Лютики. Игорь Буланов
Кто пальцами барабанит, кто в потолок смотрит. А доку что? Док материалист. Он плечами пожал и чайник греться поставил. А ближе к полуночи, когда понял, что никто не уйдет, гони – не гони, выставил на стол коньяк. Доктор, он такой: что угодно не пьет. Ну, с коньяком, конечно, дело пошло веселее. Выпили, расхрабрились… Прохор так даже разулыбался: ему тоже немного налили.
– Кому? – переспросил Винни. – А он, разве?…
Нет, что вы. Жив. Формально жив. В измерениях немного потерял, а так в порядке.
– Пардон? – встрепенулся Ипполит Федорович.
Ну, раньше жил в трех измерениях, теперь в одном. Смотрит все время в одну точку. На окружающий мир не реагирует. В остальном – как ребенок. Нужно одеть, покормить и сводить в туалет. Вообще-то, врачи со скорой советовали его сдать в психушку, но мы посовещались и решили, что нечего ему там делать. Док сказал, из психушки ему не выйти.
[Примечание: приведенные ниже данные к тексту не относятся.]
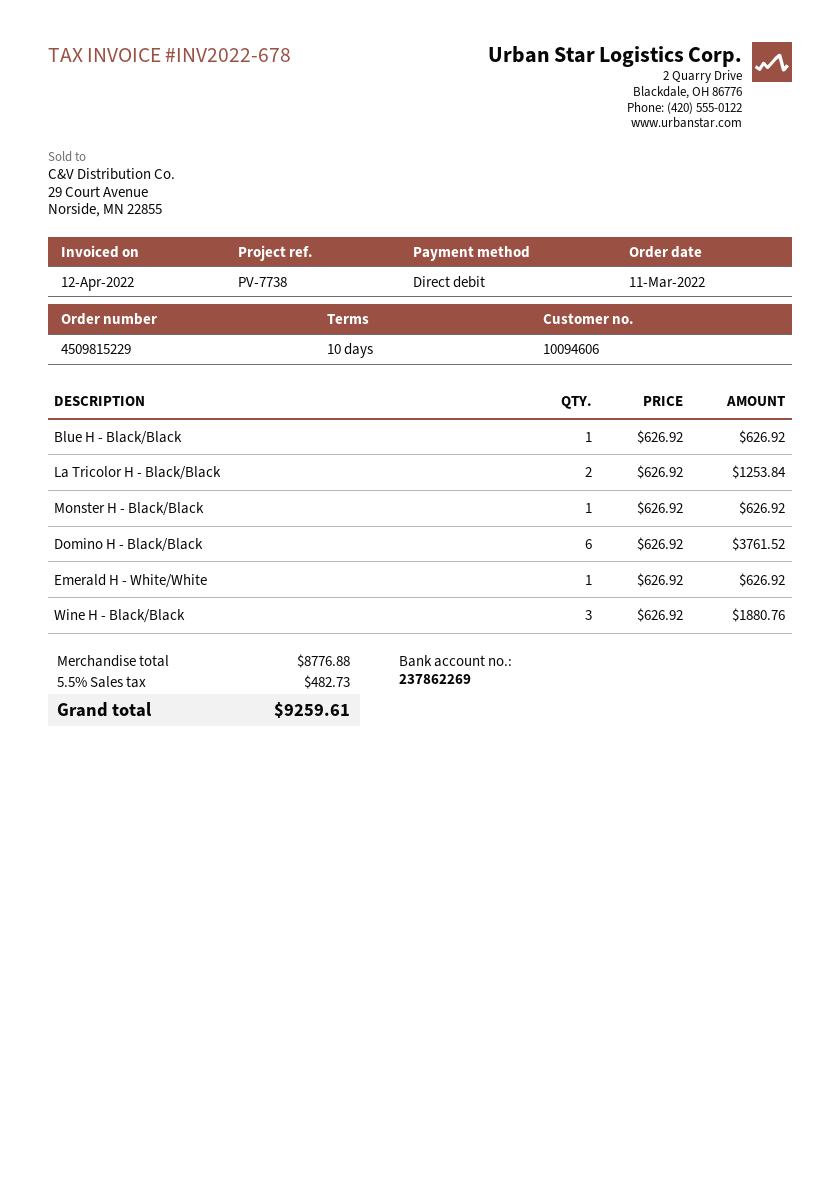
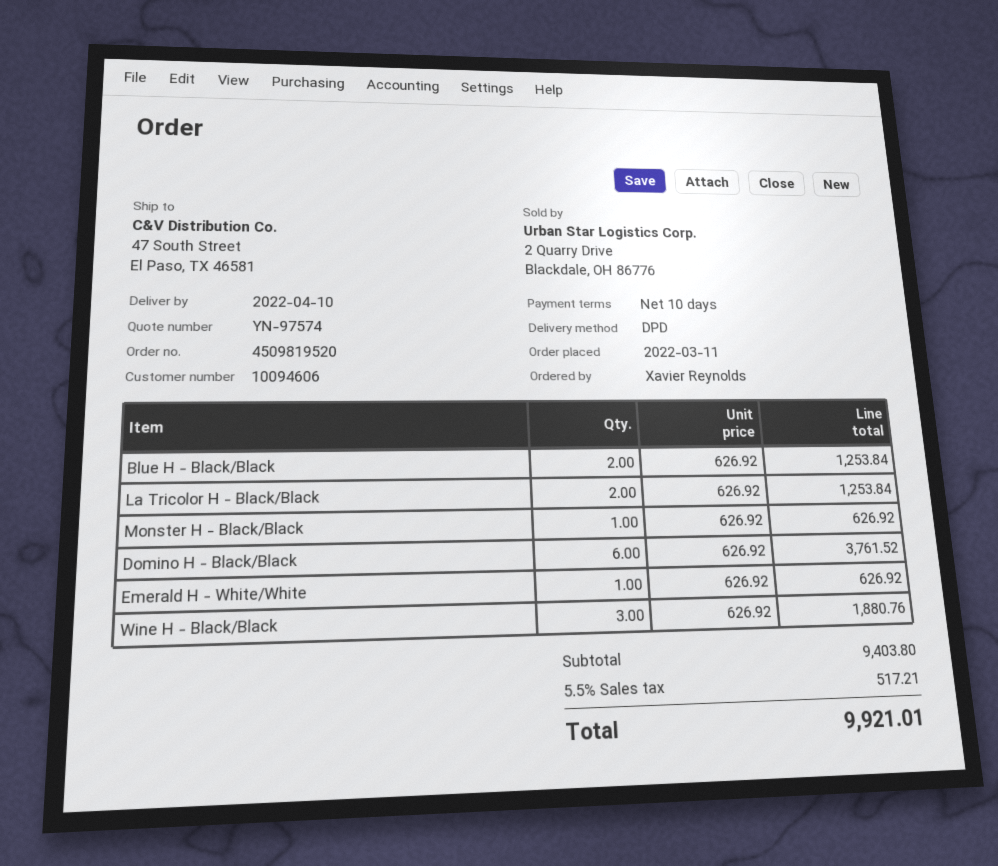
order number: 4509815229 -> 4509819520
Blue H - Black/Black: 1 x 626.92 = 626.92 -> 2 x 626.92 = 1253.84
subtotal: 8776.88 -> 9403.80
tax: 5.5% = 482.73 -> 5.5% = 517.21
total: 9259.61 -> 9921.01

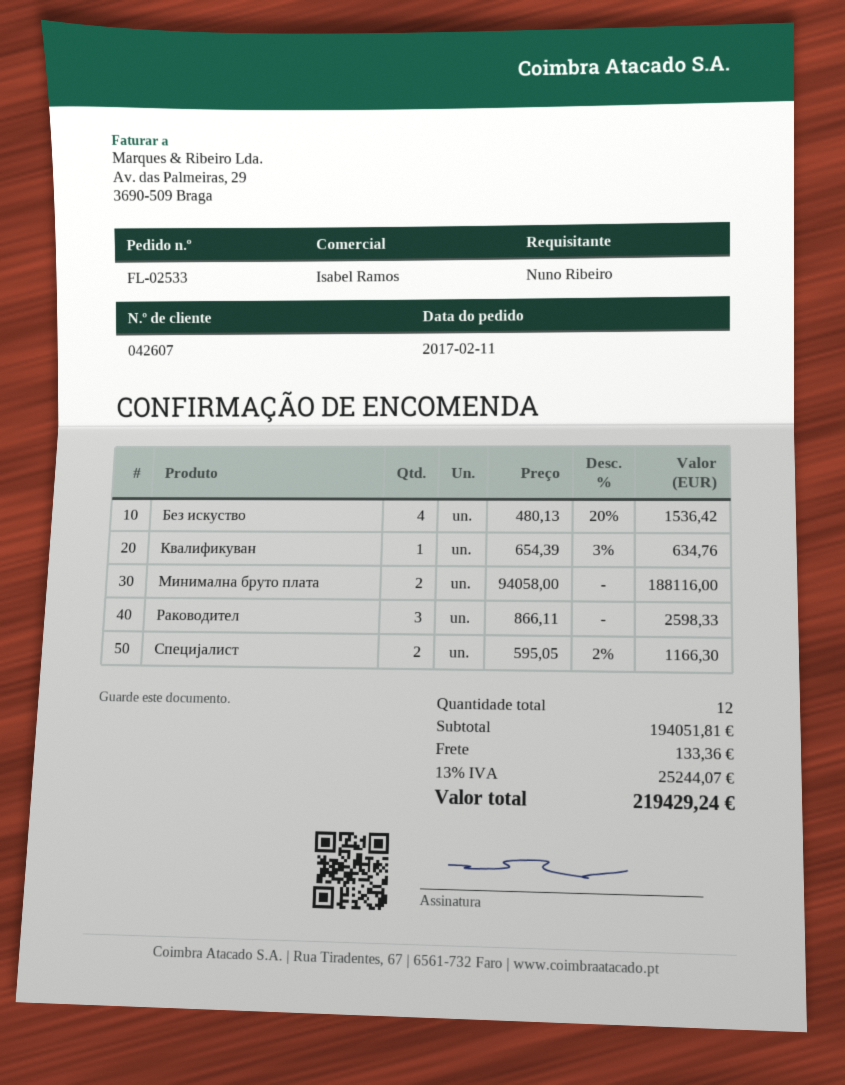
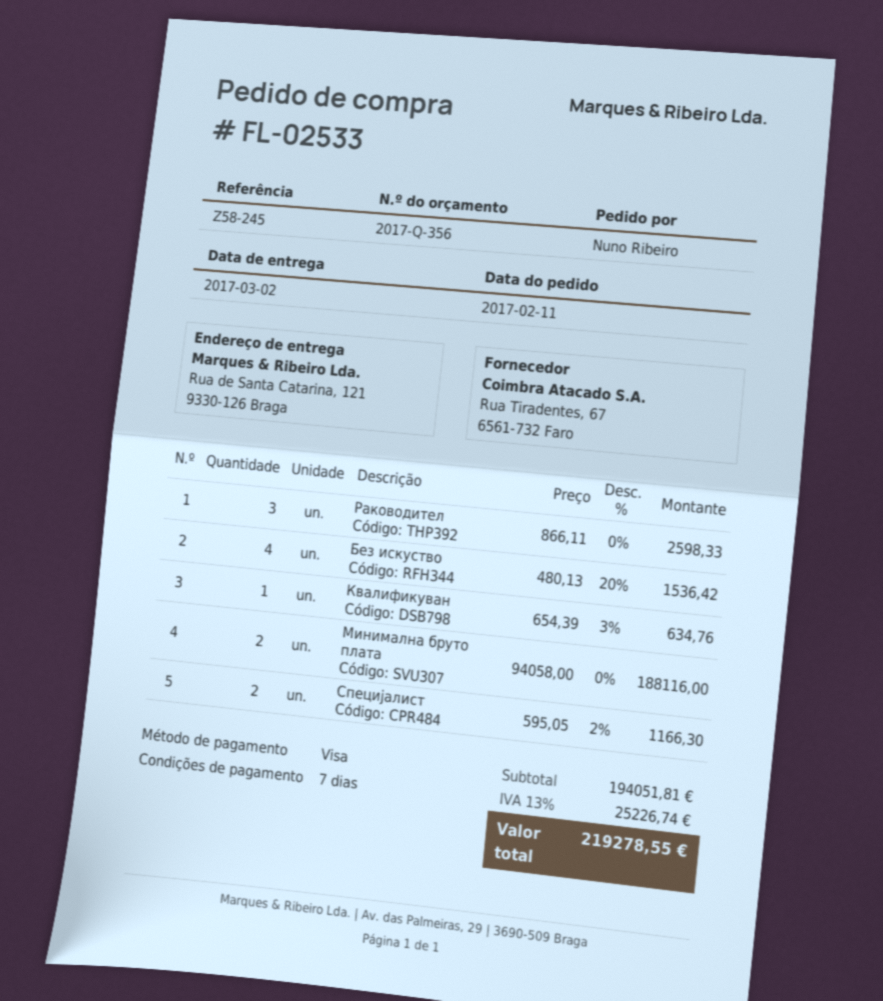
shipping: 133.36 -> none
tax: 13% = 25244.07 -> 13% = 25226.74
total: 219429.24 -> 219278.55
А так… Он, док, почитает литературу, глядишь – чего и придумает.
– Ага, – протянул Винни. – Понятно.
– Ну вот, собственно, почти и вся наша история, – продолжил гость. – Мы сидели у дока и пили, если не ошибаюсь, третью бутылку. Все были веселые, храбрые и довольные, и тут в дверь постучали.
– Кто? – не удержался Винни.
Гость пожал плечами.
– В том-то и дело, что никто. Не могло там никого быть. Ну, разве что Петрович с Танюшей. Это, кстати, первое, что пришло мне в голову. Сейчас, думаю, откроем, а за дверью Петрович. Что за шум, спросит, а драки нету? А ну, Танюш, покажи им. И дернет за поводок. Не знаю, что там представили себе другие, но все сразу стихли и побелели, как мел. Прохор завыл, а Павлик поджал хвост и убрался под стол. У дока нервы железные, и он уже стал подниматься, чтобы идти открывать, когда за окном, совсем рядом, раздался такой звук, что док тут же и сел.
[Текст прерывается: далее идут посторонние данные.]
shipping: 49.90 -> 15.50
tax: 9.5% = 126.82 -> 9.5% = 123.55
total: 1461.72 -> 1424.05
Гость беспомощно развел руками.
– Объяснить не смогу. Это надо слышать. Точнее, не надо. Никому такого не пожелаю. Просто сразу ясно, что ничто в этом мире такого звука произвести не может. Или даже не так. От этого звука воняло. Сыростью, какой-то запредельной смертной тоской и, по-моему, гнилой кровью. Как-то так. Да и слышали все по-разному. Мне лично это больше всего напомнило огромные шаркающие шаги. Настолько огромные, что каждый из них мог втоптать в землю все Лютики целиком. Они, однако, прошли мимо. Другие потом рассказывали, что слышали каждый свое. Один – волны и брызги из миллионов голосов, как будто под окнами плескалось море живых тел, другой – смех, от которого, как он объяснил, ломит зубы и не хочется жить, третий вообще отказался об этом говорить. А мне лично кажется, что все это было вместе и все это был один звук. Я, правда, долго не выдержал. Отключился первым. Ну, а за мной и остальные.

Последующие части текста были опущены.